Nel depuratore ubicato a sud di Catania, di proprietà comunale e gestito dalla partecipata Sidra, dovrebbero confluire i liquami dell’intero comprensorio cittadino. Ma l’impianto, già obsoleto e destinatario di solo una piccola percentuale degli scarichi fognari della città, ha raggiunto la capacità limite anche per quel che riguarda i metri cubi messi a disposizione del settore spurgo. Ciò significa che almeno una ventina di aziende del settore – autorizzate ciascuna di esse a conferire un certo quantitativo di rifiuto – non possono più smaltire la gran parte dei fanghi che vengono prelevati dai pozzi e fosse biologiche private nel corso della loro ordinaria attività.
Già nelle scorse settimane, così, i camion spurgo erano scesi in corteo, mentre i colloqui fra gli attori in causa, Sidra e l’assessorato all’Ecologia del Comune di Catania non riuscivano a produrre nessuna svolta in positivo.
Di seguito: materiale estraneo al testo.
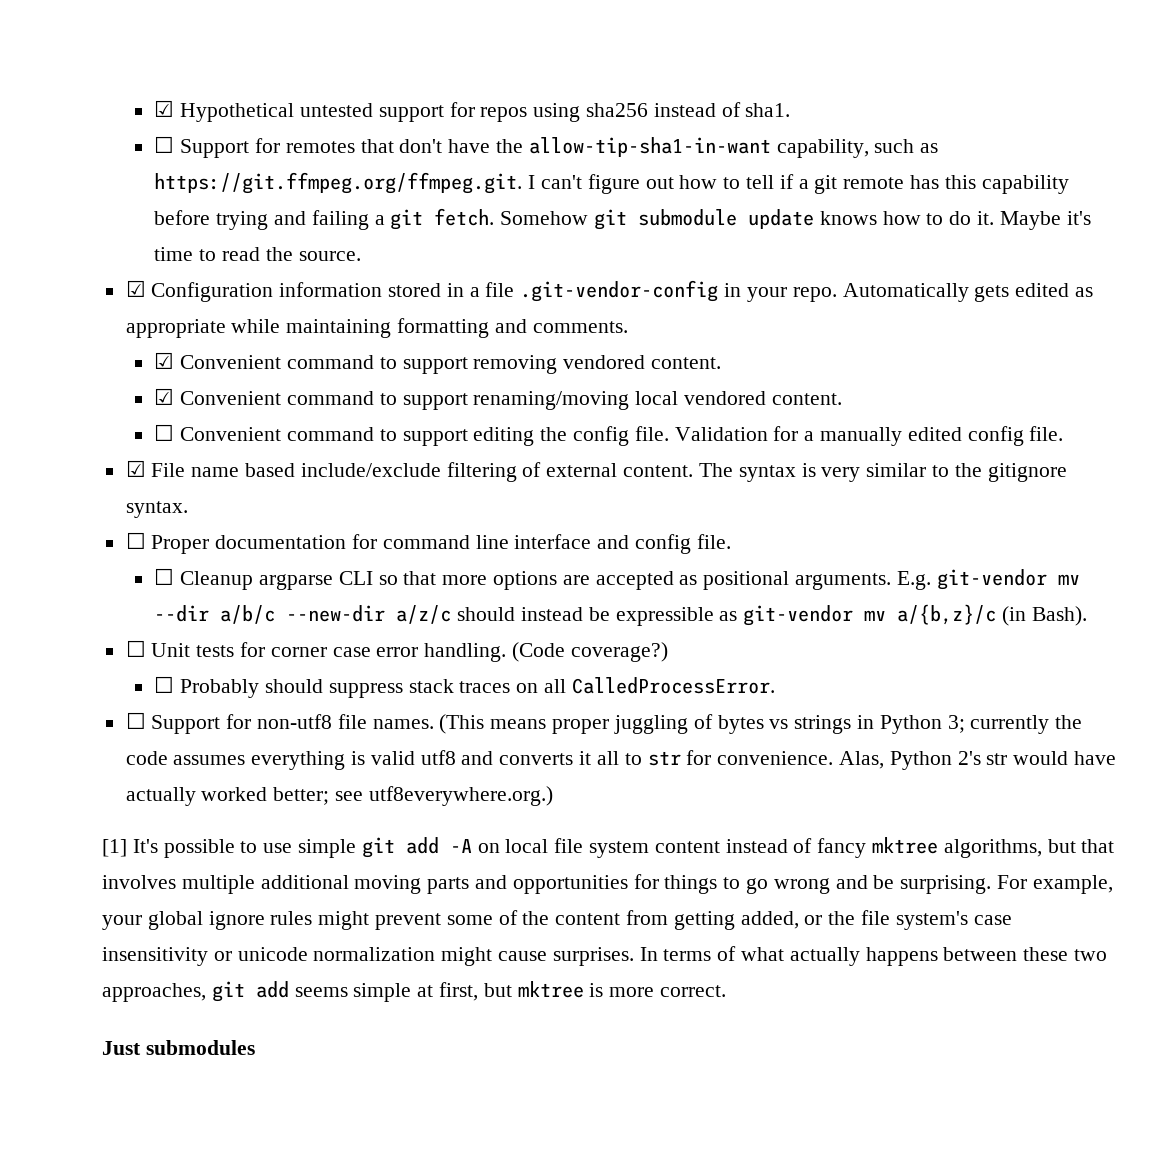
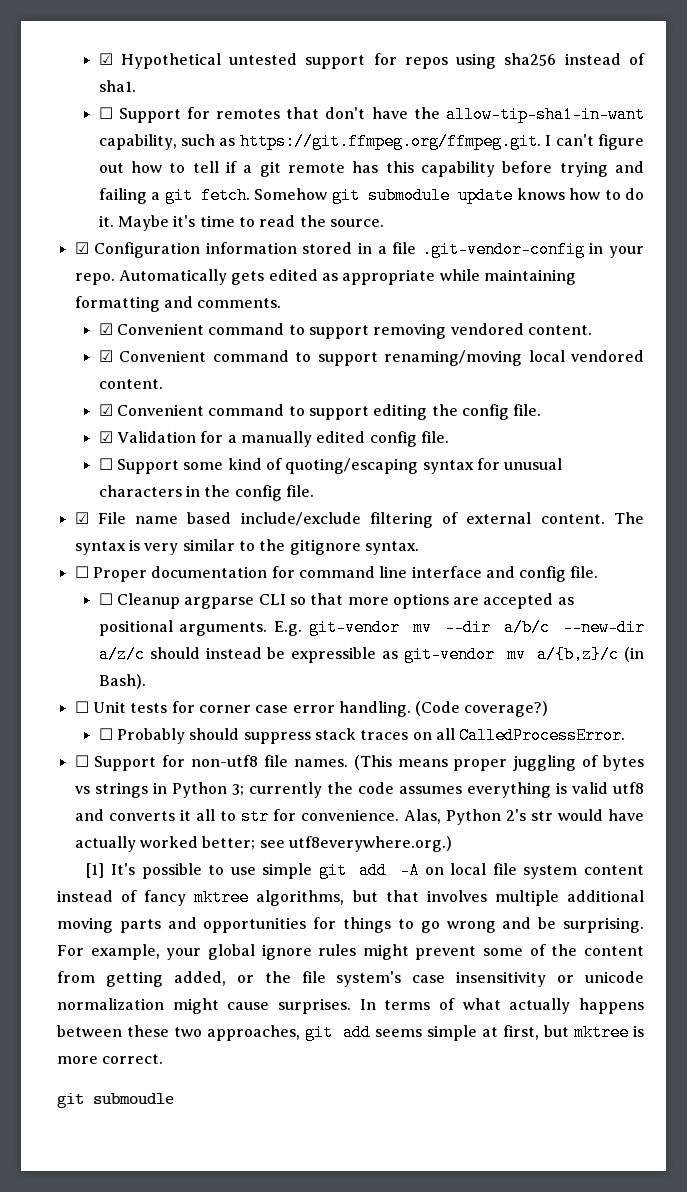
[154,424,175,441] ☐ -> [98,404,113,416] ☑
(669, 433) none -> [98,431,113,443] // ☑
(1064, 433) none -> [98,458,563,474] [98,485,314,501] // ☐ Support some kind of quoting/escaping syntax for unusual characters in the config file.
[102,1040,255,1055] Just submodules -> [57,1093,174,1108] git submoudle

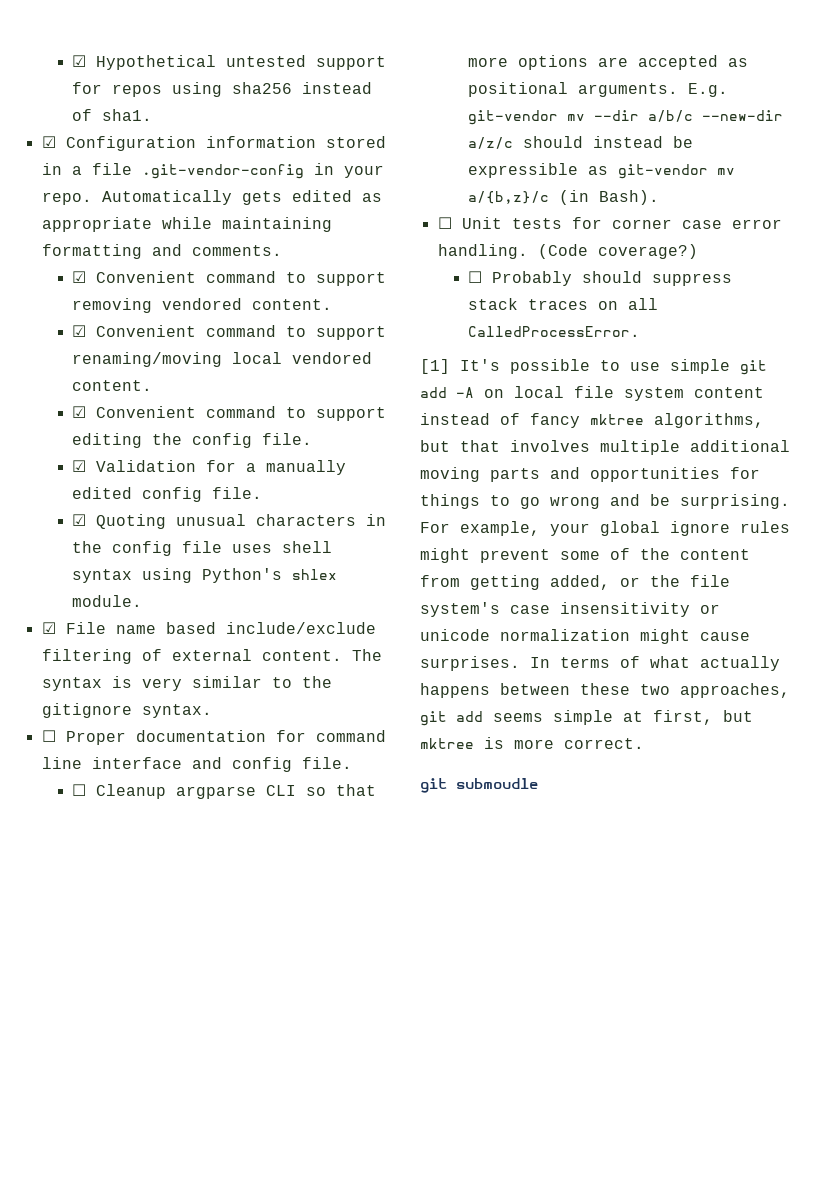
[98,106,645,123] [98,133,645,150] [98,161,645,177] [98,187,645,204] [98,215,384,231] // ☐ Support for remotes that don't have the allow-tip-sha1-in-want capability, such as https://git.ffmpeg.org/ffmpeg.git. I can't figure out how to tell if a git remote has this capability before trying and failing a git fetch. Somehow git submodule update knows how to do it. Maybe it's time to read the source. -> (153, 115) none
[98,458,500,474] ☐ Support some kind of quoting/escaping syntax for -> [72,514,167,529] ☑ Quoting
[285,485,314,497] file. -> [182,541,333,553] [72,568,338,583] [72,595,143,607] file uses shell syntax using Python's shlex module.
[74,755,645,771] [74,782,644,798] [74,808,645,825] [74,836,452,852] // ☐ Support for non-utf8 file names. (This means proper juggling of bytes vs strings in Python 3; currently the code assumes everything is valid utf8 and converts it all to str for convenience. Alas, Python 2's str would have actually worked better; see utf8everywhere.org.) -> (641, 331) none

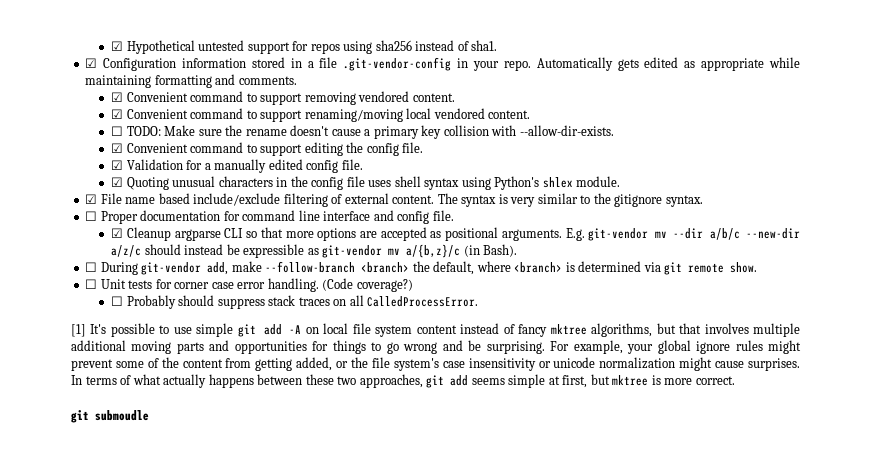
(153, 385) none -> [111,125,614,139] // ☐ TODO: Make sure the rename doesn't cause a primary key collision with --allow-dir-exists.
[72,784,87,796] ☐ -> [111,228,124,238] ☑
(660, 197) none -> [85,261,758,275] // ☐ During git-vendor add, make --follow-branch <branch> the default, where <branch> is determined via git remote show.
Oggi, davanti ad un stallo che secondo l’assessore Saro D’Agata potrebbe sbloccarsi «solo con un intervento regionale o nazionale», i mezzi sono tornati in piazza. Partendo da piazzale Asia, i camion strombazzanti hanno percorso a passo d’uomo viale Africa e l’intero lungomare di Catania. Il traffico lungo le fondamentali arterie catanesi è andato in tilt: centinaia le auto in fila dietro il lentissimo corteo di camion spurgo. La protesta si è conclusa solo in tarda mattinata, con la promessa di nuove iniziative nei prossimi giorni.